This all changed in 1914 when the Ford Model T took America by storm. Suddenly a factory worker could buy a family automobile with just four months pay. A worker could now commute to other workplaces should they choose to. A family could travel and broaden their shopping options. Employers and services suddenly faced a mobile workforce who could and would commute or relocate if need be should they find themselves abused. A mobile workforce becomes a commodity and supply and demand now could apply to them. Reality set in and work conditions throughout the entire continent improved not with strikes and labour actions but through employees exercising their ability to take their services elsewhere. With Pittsburgh and other industrial communities being only a short drive away, the companies that controlled Avonmore and countless other communities were forced to change their practices in order to retain their workers.
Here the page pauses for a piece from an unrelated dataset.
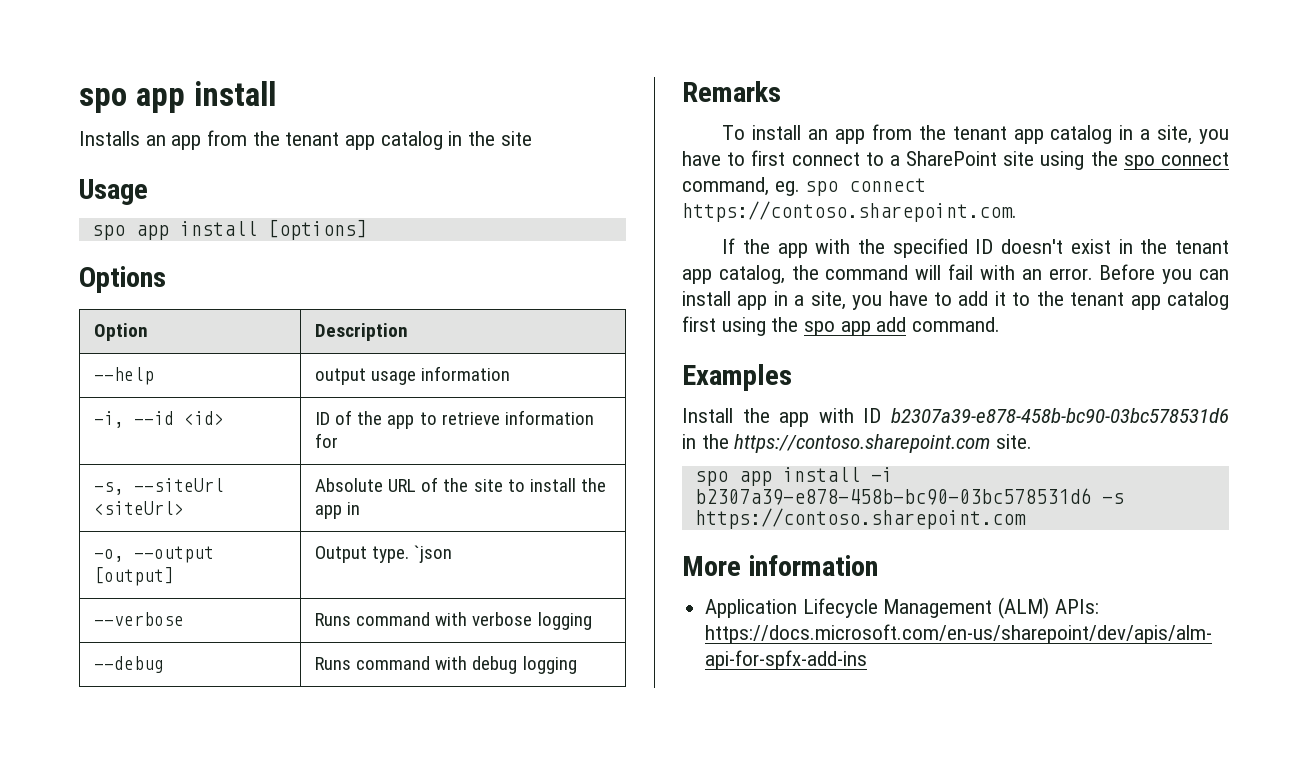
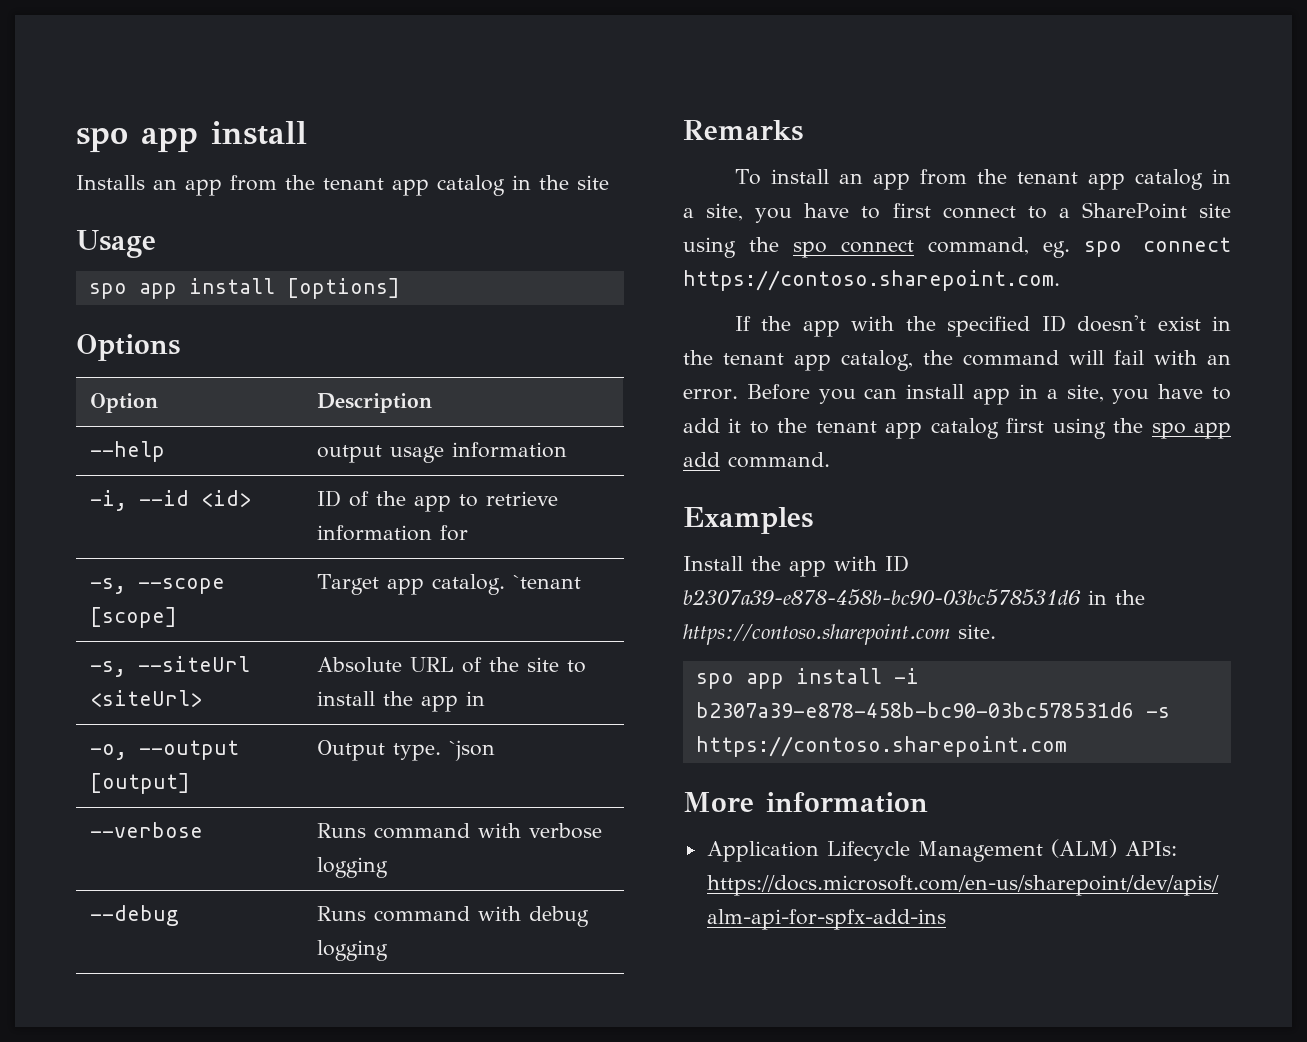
(339, 440) none -> [89,578,225,594] [89,607,177,628] [316,574,581,595] // -s, --scope [scope] | Target app catalog. `tenant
We often take that personal mobility for granted as we allow municipal ideologues to chip away at this important individual right. Aside from labour mobility, the contributions that personal transportation make to our general standard of living can’t be understated. While municipal leaders often chide people to take the bus or ride a bike, how can this reasonably apply to the parent of a few kids who needs to go grocery shopping. Should they simply walk to a convenience store and pay the premium that comes with that? Do we really expect senior citizens to suddenly choose to ride a bike to the pharmacy?  What do we think will happen to the price of consumer goods if people can no longer broadly shop around? Personal autos also allow a possible escape for people in abusive relationships.
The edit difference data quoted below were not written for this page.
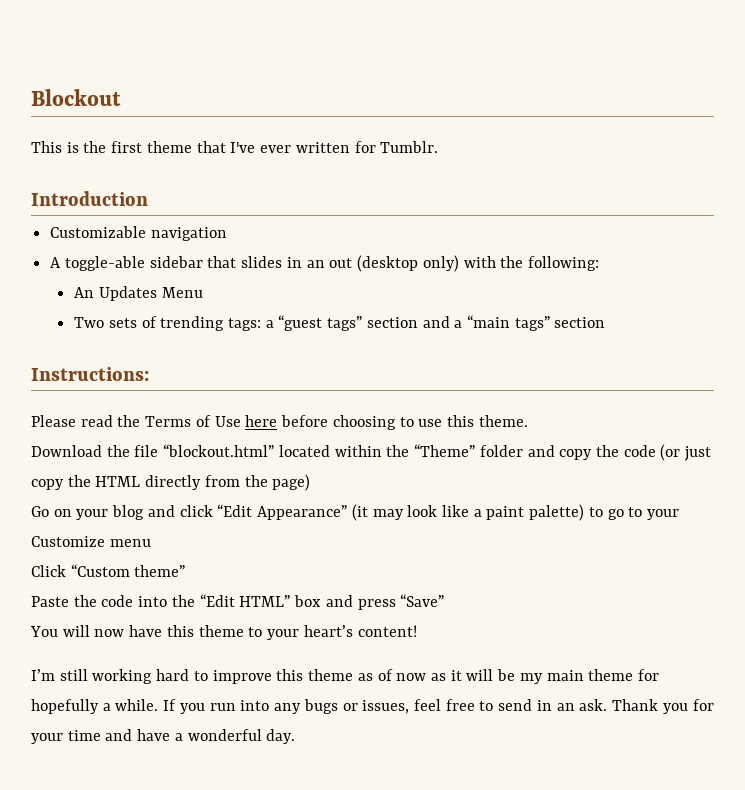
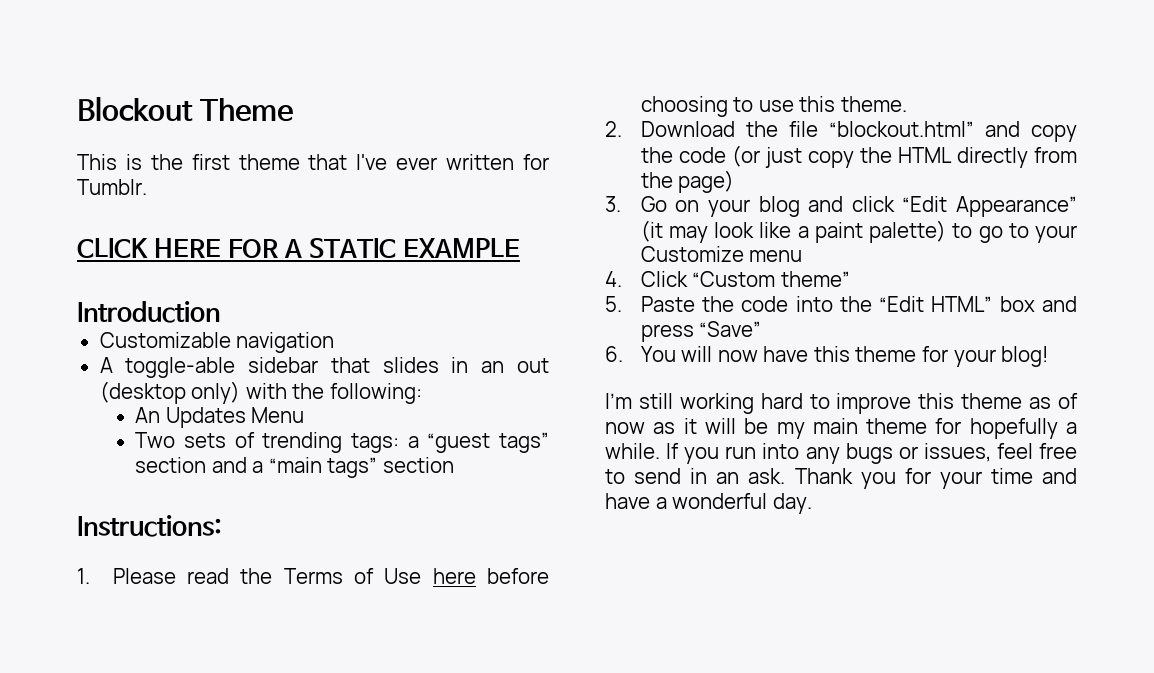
(121, 97) none -> [199,98,293,122] Theme
(439, 147) none -> [77,238,521,258] // CLICK HERE FOR A STATIC EXAMPLE
(149, 374) none -> [77,568,90,584] 1.
(528, 421) none -> [605,121,622,137] 2.
[278,444,523,457] located within the “Theme” folder -> (974, 129) none
(311, 482) none -> [605,196,621,212] 3.
(151, 543) none -> [605,271,622,287] 4.
(186, 571) none -> [605,296,622,312] 5.
(445, 600) none -> [605,346,623,362] 6.
[248,625,417,640] to your heart’s content! -> [921,346,1049,367] for your blog!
We need to be vigilant as ideologues try to take away or limit the very important right of personal mobility and nothing provides that right more effectively than the personal automobile. We have to thank the automobile for so many great things we enjoy in life today and to oppose personal automobiles is pure and simple foolishness.

We can get by just fine without labour unions today. If we lost the personal automobile however, we would all suffer on a number of levels. We should always celebrate this great innovation that has empowered us all.

Time to put Canada Post and it’s union out to pasture.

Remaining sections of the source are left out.